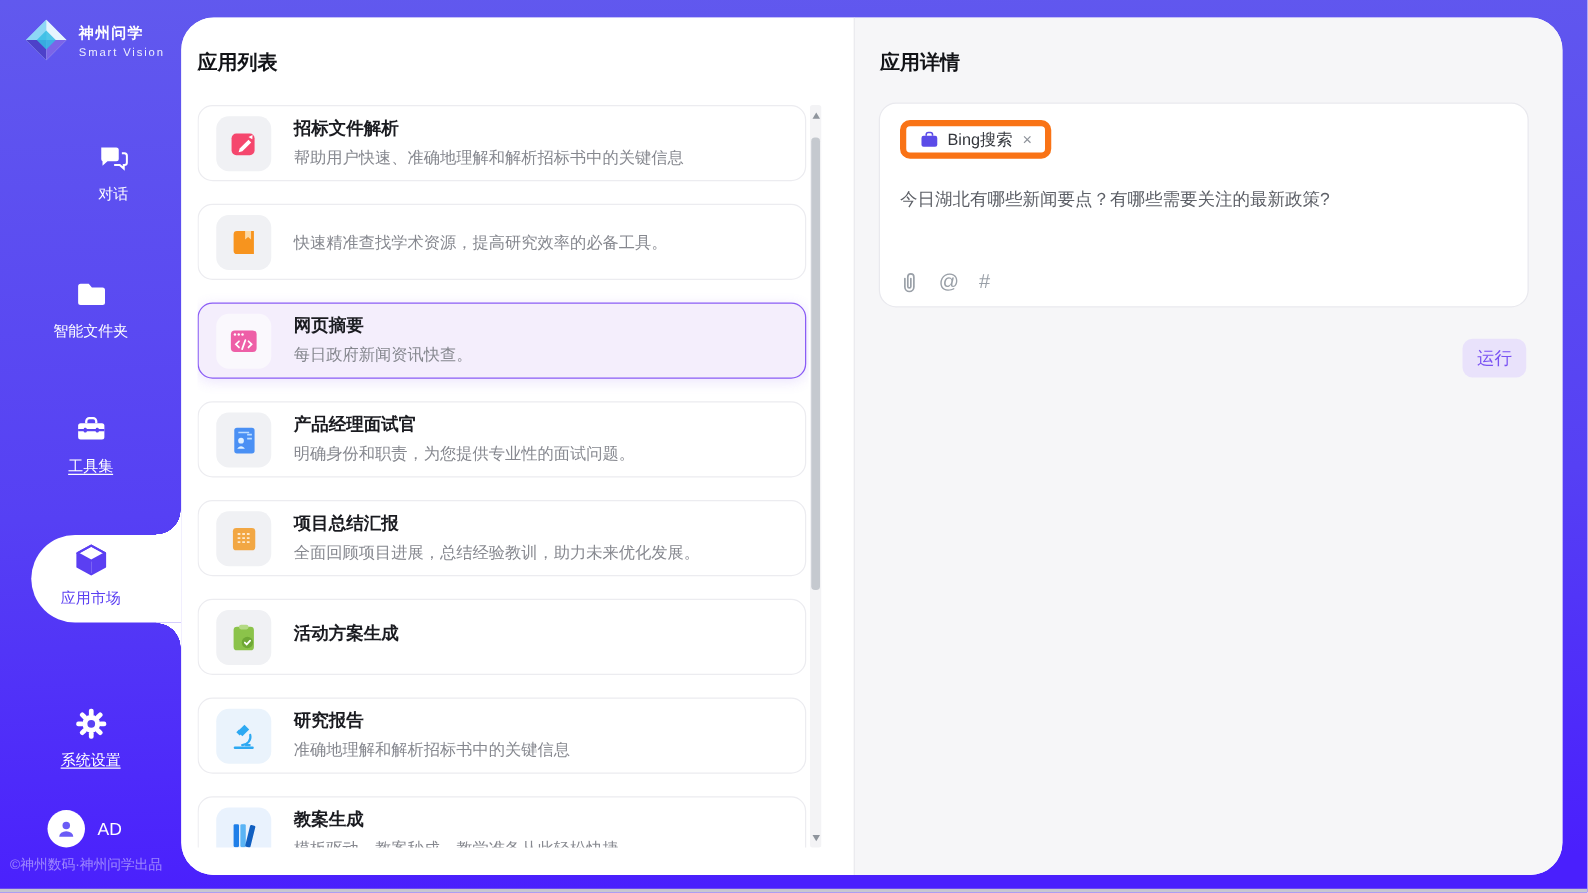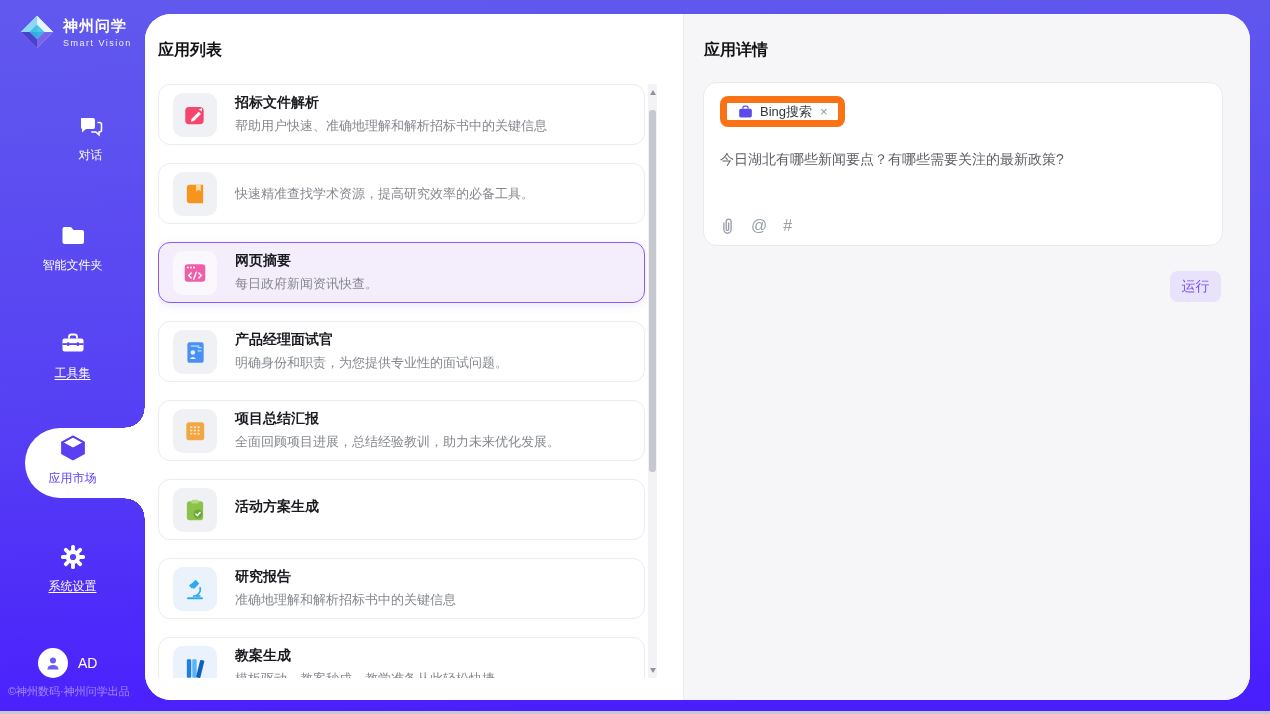--- a/index.html
+++ b/index.html
@@ -7,29 +7,29 @@
   body {
     position:relative;
     font-family:"Liberation Sans","DejaVu Sans",sans-serif;
     background:linear-gradient(178deg,#6159ee 0%,#5640f4 55%,#4a1ffd 96%);
   }
   .bottom-edge { position:absolute; left:0; bottom:0; width:100%; height:3px; background:#c7c7cf; }
 
   
   .sidebar { position:absolute; left:0; top:0; width:145px; height:100%; }
   .brand { position:absolute; left:18px; top:13px; display:flex; align-items:center; gap:7px; }
-  .brand-text .n { color:#fff; font-size:15px; font-weight:bold; letter-spacing:1px; }
+  .brand-text .n { color:#fff; font-size:12px; font-weight:bold; letter-spacing:1px; }
   .brand-text .s { color:#eef0ff; font-size:9px; letter-spacing:1.5px; margin-top:2px; }
   .nav-item { position:absolute; left:0; width:145px; display:flex; flex-direction:column; align-items:center; gap:7px; cursor:pointer; }
   .nav-item .lbl { color:#fff; font-size:12px; }
   .nav-item .lbl.underline { text-decoration:underline; text-underline-offset:2px; }
   .nav-chat   { top:112px;padding-left:36px; }
   .nav-folder { top:222px; }
   .nav-tools  { top:330px; }
-  .nav-gear   { top:543px; }
+  .nav-gear   { top:565px; }
 
   .active-bubble { position:absolute; left:25px; top:428px; width:120px; height:70px; background:#fff; border-radius:35px 0 0 35px; }
   .corner-t { position:absolute; left:125px; top:408px; width:20px; height:20px;
               background:radial-gradient(circle 20px at 0 0, rgba(0,0,0,0) 0 19.4px, #fff 19.6px); }
   .corner-b { position:absolute; left:125px; top:498px; width:20px; height:20px;
               background:radial-gradient(circle 20px at 0 100%, rgba(0,0,0,0) 0 19.4px, #fff 19.6px); }
   .nav-market { top:433px; }
   .nav-market .lbl { color:#5b3ff2; }
 
   .user-row { position:absolute; left:38px; top:648px; display:flex; align-items:center; gap:10px; cursor:pointer; }
@@ -56,21 +56,21 @@
   .sb-arrow { position:absolute; left:0; width:9px; height:12px; display:flex; align-items:center; justify-content:center; cursor:pointer; }
   .sb-up { top:2px; } .sb-down { bottom:2px; }
   .tri-up { width:0; height:0; border-left:3.5px solid transparent; border-right:3.5px solid transparent; border-bottom:5px solid #8f959d; }
   .tri-down { width:0; height:0; border-left:3.5px solid transparent; border-right:3.5px solid transparent; border-top:5px solid #8f959d; }
   .sb-thumb { position:absolute; left:1px; top:26px; width:7px; height:362px; background:#c5c9cf; border-radius:3px; cursor:pointer; }
 
   
   .detail-panel { position:relative; flex:1; background:#f6f6f8; border-left:1px solid #ebebef; }
   .composer { position:absolute; left:19px; top:68px; width:520px; height:164px; background:#fff; border:1px solid #e9e9ee; border-radius:14px; }
   .tool-tag { position:absolute; left:16px; top:13px; height:31px; display:inline-flex; align-items:center; gap:6px;
-              padding:0 10px; border:7px solid #f97316; border-radius:8px; background:#fff; cursor:pointer; }
+              padding:0 10px; border:5px solid #f97316; border-radius:8px; background:#fff; cursor:pointer; }
   .tool-tag .tl { font-size:13px; color:#33363c; }
   .tag-close { font-size:13px; color:#8f939b; margin-left:2px; cursor:pointer; }
   .query { position:absolute; left:16px; top:66px; right:16px; font-size:14px; color:#5c5f66; line-height:20px; cursor:text; }
   .composer-icons { position:absolute; left:16px; top:134px; display:flex; align-items:center; gap:16px; color:#9aa0a8; }
   .ci { font-size:16px; line-height:16px; cursor:pointer; color:#9aa0a8; }
   .run-btn { position:absolute; right:29px; top:257px; width:51px; height:31px; border:none; border-radius:8px;
              background:#e9e2fb; color:#7a52f3; font-size:14px; font-family:inherit; cursor:pointer; }
   svg { display:block; }
 </style>
 </head>

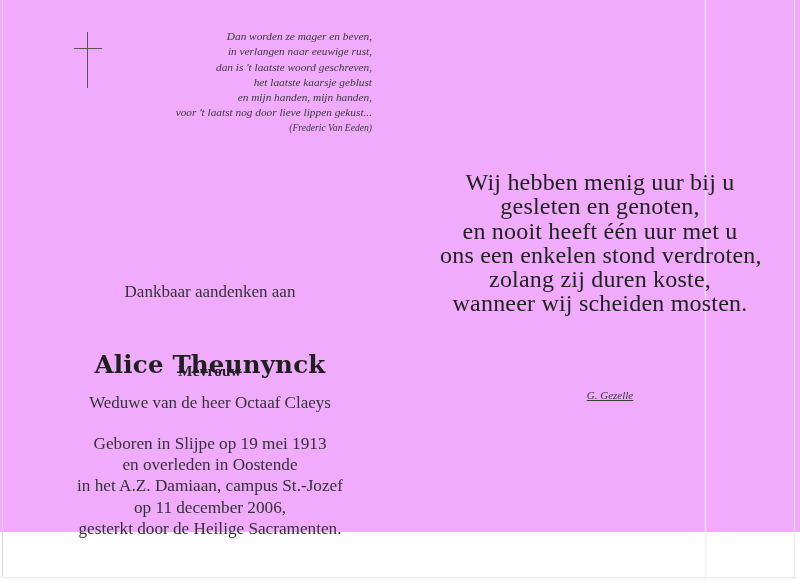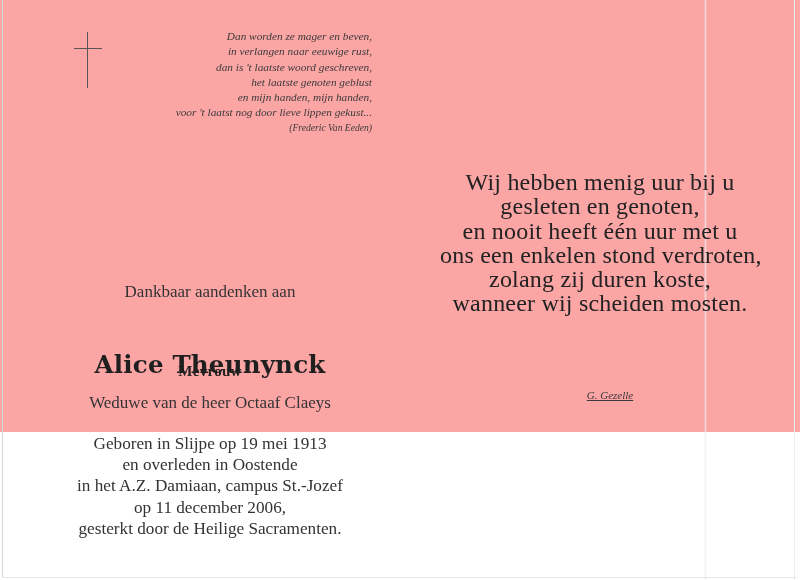--- a/index.html
+++ b/index.html
@@ -1,18 +1,18 @@
 <!DOCTYPE html>
 <html><head>
   <meta charset="utf-8">
   <style>
     html, body { margin:0; padding:0; background:#ffffff; }
     body { width:800px; height:580px; position:relative; overflow:hidden;
            font-family:"DejaVu Serif", "Liberation Serif", serif; color:#2a2a2a; }
-    .card { position:absolute; left:0; top:0; width:800px; height:432px; background:#fca5a5; }
+    .card { position:absolute; left:0; top:0; width:800px; height:532px; background:#f0abfc; }
     .edge-left { position:absolute; left:2px; top:0; width:1px; height:578px; background:#d8d8d8; }
     .edge-bottom { position:absolute; left:2px; top:577px; width:795px; height:1px; background:#e6e6e6; }
     .fold { position:absolute; left:704px; top:0; width:3px; height:580px; background:linear-gradient(90deg, rgba(240,240,240,0), rgba(236,236,236,0.7), rgba(240,240,240,0)); }
     .edge-right { position:absolute; left:794px; top:0; width:1px; height:580px; background:#ececec; }
 
     .cross { position:absolute; left:74px; top:32px; width:28px; height:56px; }
     .cross .v { position:absolute; left:13px; top:0; width:1.2px; height:56px; background:#555; }
     .cross .h { position:absolute; left:0; top:16px; width:28px; height:1.2px; background:#555; }
 
     .quote { position:absolute; left:140px; top:29px; width:232px; text-align:right;
@@ -45,21 +45,21 @@
 
   <div class="cross">
     <div class="v"></div>
       <div class="h"></div>
   </div>
 
   <div class="quote">
     <span class="line">Dan worden ze mager en beven,</span>
     <span class="line">in verlangen naar eeuwige rust,</span>
     <span class="line">dan is 't laatste woord geschreven,</span>
-    <span class="line">het laatste genoten geblust</span>
+    <span class="line">het laatste kaarsje geblust</span>
     <span class="line">en mijn handen, mijn handen,</span>
     <span class="line">voor 't laatst nog door lieve lippen gekust...</span>
     <span class="author">(Frederic Van Eeden)</span>
   </div>
 
   <div class="left-col remember">Dankbaar aandenken aan</div>
   <div class="left-col title-mrs">Mevrouw</div>
   <div class="left-col name">Alice Theunynck</div>
   <div class="left-col widow">Weduwe van de heer Octaaf Claeys</div>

• _Work to complete_: Every line of the records above must reappear exactly, though the pictures must not.

• _Result of the exercise_:
--- a/index.html
+++ b/index.html
@@ -7,29 +7,29 @@
   body {
     position:relative;
     font-family:"Liberation Sans","DejaVu Sans",sans-serif;
     background:linear-gradient(178deg,#6159ee 0%,#5640f4 55%,#4a1ffd 96%);
   }
   .bottom-edge { position:absolute; left:0; bottom:0; width:100%; height:3px; background:#c7c7cf; }
 
   
   .sidebar { position:absolute; left:0; top:0; width:145px; height:100%; }
   .brand { position:absolute; left:18px; top:13px; display:flex; align-items:center; gap:7px; }
-  .brand-text .n { color:#fff; font-size:15px; font-weight:bold; letter-spacing:1px; }
+  .brand-text .n { color:#fff; font-size:12px; font-weight:bold; letter-spacing:1px; }
   .brand-text .s { color:#eef0ff; font-size:9px; letter-spacing:1.5px; margin-top:2px; }
   .nav-item { position:absolute; left:0; width:145px; display:flex; flex-direction:column; align-items:center; gap:7px; cursor:pointer; }
   .nav-item .lbl { color:#fff; font-size:12px; }
   .nav-item .lbl.underline { text-decoration:underline; text-underline-offset:2px; }
   .nav-chat   { top:112px;padding-left:36px; }
   .nav-folder { top:222px; }
   .nav-tools  { top:330px; }
-  .nav-gear   { top:543px; }
+  .nav-gear   { top:565px; }
 
   .active-bubble { position:absolute; left:25px; top:428px; width:120px; height:70px; background:#fff; border-radius:35px 0 0 35px; }
   .corner-t { position:absolute; left:125px; top:408px; width:20px; height:20px;
               background:radial-gradient(circle 20px at 0 0, rgba(0,0,0,0) 0 19.4px, #fff 19.6px); }
   .corner-b { position:absolute; left:125px; top:498px; width:20px; height:20px;
               background:radial-gradient(circle 20px at 0 100%, rgba(0,0,0,0) 0 19.4px, #fff 19.6px); }
   .nav-market { top:433px; }
   .nav-market .lbl { color:#5b3ff2; }
 
   .user-row { position:absolute; left:38px; top:648px; display:flex; align-items:center; gap:10px; cursor:pointer; }
@@ -56,21 +56,21 @@
   .sb-arrow { position:absolute; left:0; width:9px; height:12px; display:flex; align-items:center; justify-content:center; cursor:pointer; }
   .sb-up { top:2px; } .sb-down { bottom:2px; }
   .tri-up { width:0; height:0; border-left:3.5px solid transparent; border-right:3.5px solid transparent; border-bottom:5px solid #8f959d; }
   .tri-down { width:0; height:0; border-left:3.5px solid transparent; border-right:3.5px solid transparent; border-top:5px solid #8f959d; }
   .sb-thumb { position:absolute; left:1px; top:26px; width:7px; height:362px; background:#c5c9cf; border-radius:3px; cursor:pointer; }
 
   
   .detail-panel { position:relative; flex:1; background:#f6f6f8; border-left:1px solid #ebebef; }
   .composer { position:absolute; left:19px; top:68px; width:520px; height:164px; background:#fff; border:1px solid #e9e9ee; border-radius:14px; }
   .tool-tag { position:absolute; left:16px; top:13px; height:31px; display:inline-flex; align-items:center; gap:6px;
-              padding:0 10px; border:7px solid #f97316; border-radius:8px; background:#fff; cursor:pointer; }
+              padding:0 10px; border:5px solid #f97316; border-radius:8px; background:#fff; cursor:pointer; }
   .tool-tag .tl { font-size:13px; color:#33363c; }
   .tag-close { font-size:13px; color:#8f939b; margin-left:2px; cursor:pointer; }
   .query { position:absolute; left:16px; top:66px; right:16px; font-size:14px; color:#5c5f66; line-height:20px; cursor:text; }
   .composer-icons { position:absolute; left:16px; top:134px; display:flex; align-items:center; gap:16px; color:#9aa0a8; }
   .ci { font-size:16px; line-height:16px; cursor:pointer; color:#9aa0a8; }
   .run-btn { position:absolute; right:29px; top:257px; width:51px; height:31px; border:none; border-radius:8px;
              background:#e9e2fb; color:#7a52f3; font-size:14px; font-family:inherit; cursor:pointer; }
   svg { display:block; }
 </style>
 </head>

--- a/index.html
+++ b/index.html
@@ -1,18 +1,18 @@
 <!DOCTYPE html>
 <html><head>
   <meta charset="utf-8">
   <style>
     html, body { margin:0; padding:0; background:#ffffff; }
     body { width:800px; height:580px; position:relative; overflow:hidden;
            font-family:"DejaVu Serif", "Liberation Serif", serif; color:#2a2a2a; }
-    .card { position:absolute; left:0; top:0; width:800px; height:432px; background:#fca5a5; }
+    .card { position:absolute; left:0; top:0; width:800px; height:532px; background:#f0abfc; }
     .edge-left { position:absolute; left:2px; top:0; width:1px; height:578px; background:#d8d8d8; }
     .edge-bottom { position:absolute; left:2px; top:577px; width:795px; height:1px; background:#e6e6e6; }
     .fold { position:absolute; left:704px; top:0; width:3px; height:580px; background:linear-gradient(90deg, rgba(240,240,240,0), rgba(236,236,236,0.7), rgba(240,240,240,0)); }
     .edge-right { position:absolute; left:794px; top:0; width:1px; height:580px; background:#ececec; }
 
     .cross { position:absolute; left:74px; top:32px; width:28px; height:56px; }
     .cross .v { position:absolute; left:13px; top:0; width:1.2px; height:56px; background:#555; }
     .cross .h { position:absolute; left:0; top:16px; width:28px; height:1.2px; background:#555; }
 
     .quote { position:absolute; left:140px; top:29px; width:232px; text-align:right;
@@ -45,21 +45,21 @@
 
   <div class="cross">
     <div class="v"></div>
       <div class="h"></div>
   </div>
 
   <div class="quote">
     <span class="line">Dan worden ze mager en beven,</span>
     <span class="line">in verlangen naar eeuwige rust,</span>
     <span class="line">dan is 't laatste woord geschreven,</span>
-    <span class="line">het laatste genoten geblust</span>
+    <span class="line">het laatste kaarsje geblust</span>
     <span class="line">en mijn handen, mijn handen,</span>
     <span class="line">voor 't laatst nog door lieve lippen gekust...</span>
     <span class="author">(Frederic Van Eeden)</span>
   </div>
 
   <div class="left-col remember">Dankbaar aandenken aan</div>
   <div class="left-col title-mrs">Mevrouw</div>
   <div class="left-col name">Alice Theunynck</div>
   <div class="left-col widow">Weduwe van de heer Octaaf Claeys</div>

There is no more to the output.